[Task statement]:
Look through the records below for the line with "research on four" and the line with "- After analysing", then return those lines and all lines between, exactly.

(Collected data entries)

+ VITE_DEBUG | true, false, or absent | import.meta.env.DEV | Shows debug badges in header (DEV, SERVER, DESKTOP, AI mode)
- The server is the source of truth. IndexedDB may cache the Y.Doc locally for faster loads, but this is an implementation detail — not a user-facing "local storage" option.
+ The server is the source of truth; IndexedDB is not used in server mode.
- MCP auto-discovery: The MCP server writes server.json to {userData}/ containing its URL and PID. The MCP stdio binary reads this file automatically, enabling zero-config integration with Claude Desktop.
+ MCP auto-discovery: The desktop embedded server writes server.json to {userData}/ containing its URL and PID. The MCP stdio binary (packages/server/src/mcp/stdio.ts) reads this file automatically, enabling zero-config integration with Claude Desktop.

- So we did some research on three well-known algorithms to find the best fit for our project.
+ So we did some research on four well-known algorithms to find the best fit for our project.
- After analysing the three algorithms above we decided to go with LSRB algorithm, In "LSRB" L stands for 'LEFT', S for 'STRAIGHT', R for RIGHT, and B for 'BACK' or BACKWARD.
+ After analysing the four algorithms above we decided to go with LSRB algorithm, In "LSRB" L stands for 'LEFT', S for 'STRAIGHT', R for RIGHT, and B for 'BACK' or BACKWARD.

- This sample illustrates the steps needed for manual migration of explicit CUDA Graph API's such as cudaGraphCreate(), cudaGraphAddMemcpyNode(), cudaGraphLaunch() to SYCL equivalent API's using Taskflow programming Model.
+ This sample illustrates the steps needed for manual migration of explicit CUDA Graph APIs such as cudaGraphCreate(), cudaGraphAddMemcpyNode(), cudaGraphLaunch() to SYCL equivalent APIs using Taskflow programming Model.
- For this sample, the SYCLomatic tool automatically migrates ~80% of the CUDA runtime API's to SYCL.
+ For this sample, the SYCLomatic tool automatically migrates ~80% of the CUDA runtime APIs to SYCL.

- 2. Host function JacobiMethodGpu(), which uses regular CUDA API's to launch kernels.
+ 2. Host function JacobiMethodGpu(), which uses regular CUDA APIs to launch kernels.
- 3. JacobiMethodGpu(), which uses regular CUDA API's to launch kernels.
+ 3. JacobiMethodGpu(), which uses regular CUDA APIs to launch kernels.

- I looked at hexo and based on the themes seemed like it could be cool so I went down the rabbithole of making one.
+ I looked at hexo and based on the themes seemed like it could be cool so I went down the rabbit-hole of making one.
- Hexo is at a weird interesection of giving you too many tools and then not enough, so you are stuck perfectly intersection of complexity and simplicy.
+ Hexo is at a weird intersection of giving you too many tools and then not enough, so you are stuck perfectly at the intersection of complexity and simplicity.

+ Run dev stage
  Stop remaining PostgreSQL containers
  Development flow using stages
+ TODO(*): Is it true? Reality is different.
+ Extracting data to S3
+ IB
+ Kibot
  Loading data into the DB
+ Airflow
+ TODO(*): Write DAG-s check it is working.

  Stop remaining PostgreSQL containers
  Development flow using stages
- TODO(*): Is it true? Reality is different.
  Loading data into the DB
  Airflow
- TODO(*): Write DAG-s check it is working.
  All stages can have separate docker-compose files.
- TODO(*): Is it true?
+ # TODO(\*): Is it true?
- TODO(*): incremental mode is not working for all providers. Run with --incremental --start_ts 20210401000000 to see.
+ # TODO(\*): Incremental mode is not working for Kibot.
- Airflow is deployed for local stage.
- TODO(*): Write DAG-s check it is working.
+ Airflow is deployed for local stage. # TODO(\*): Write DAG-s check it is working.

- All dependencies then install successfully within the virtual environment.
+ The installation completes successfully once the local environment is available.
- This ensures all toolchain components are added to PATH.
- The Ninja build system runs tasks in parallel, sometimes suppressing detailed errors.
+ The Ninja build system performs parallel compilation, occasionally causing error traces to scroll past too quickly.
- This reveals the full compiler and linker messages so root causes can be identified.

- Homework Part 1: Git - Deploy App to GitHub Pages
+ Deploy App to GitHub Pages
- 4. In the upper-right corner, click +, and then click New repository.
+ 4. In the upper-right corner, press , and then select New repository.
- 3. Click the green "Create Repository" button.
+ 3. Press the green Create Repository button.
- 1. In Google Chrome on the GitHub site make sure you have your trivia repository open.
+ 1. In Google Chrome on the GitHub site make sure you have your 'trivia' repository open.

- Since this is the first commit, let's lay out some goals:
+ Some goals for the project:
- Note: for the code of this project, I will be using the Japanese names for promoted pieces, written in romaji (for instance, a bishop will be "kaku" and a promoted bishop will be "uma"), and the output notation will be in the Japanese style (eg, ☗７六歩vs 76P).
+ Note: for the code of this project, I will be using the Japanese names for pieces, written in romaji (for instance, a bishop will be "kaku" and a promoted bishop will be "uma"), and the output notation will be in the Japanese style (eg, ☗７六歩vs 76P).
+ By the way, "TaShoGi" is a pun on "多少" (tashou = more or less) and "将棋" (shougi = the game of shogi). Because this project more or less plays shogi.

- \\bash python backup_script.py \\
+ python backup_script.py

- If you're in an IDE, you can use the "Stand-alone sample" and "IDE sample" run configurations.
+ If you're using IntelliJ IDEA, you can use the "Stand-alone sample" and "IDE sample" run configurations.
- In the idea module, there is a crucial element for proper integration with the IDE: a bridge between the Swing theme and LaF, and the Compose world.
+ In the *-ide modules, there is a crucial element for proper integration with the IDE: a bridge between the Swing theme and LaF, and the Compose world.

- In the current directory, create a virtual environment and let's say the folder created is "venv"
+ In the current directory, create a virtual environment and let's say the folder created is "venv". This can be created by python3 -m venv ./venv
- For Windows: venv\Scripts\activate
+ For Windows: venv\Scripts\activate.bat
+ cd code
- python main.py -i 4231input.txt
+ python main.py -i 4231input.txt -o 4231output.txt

[Answer to this exercise]:
+ So we did some research on four well-known algorithms to find the best fit for our project.
- After analysing the three algorithms above we decided to go with LSRB algorithm, In "LSRB" L stands for 'LEFT', S for 'STRAIGHT', R for RIGHT, and B for 'BACK' or BACKWARD.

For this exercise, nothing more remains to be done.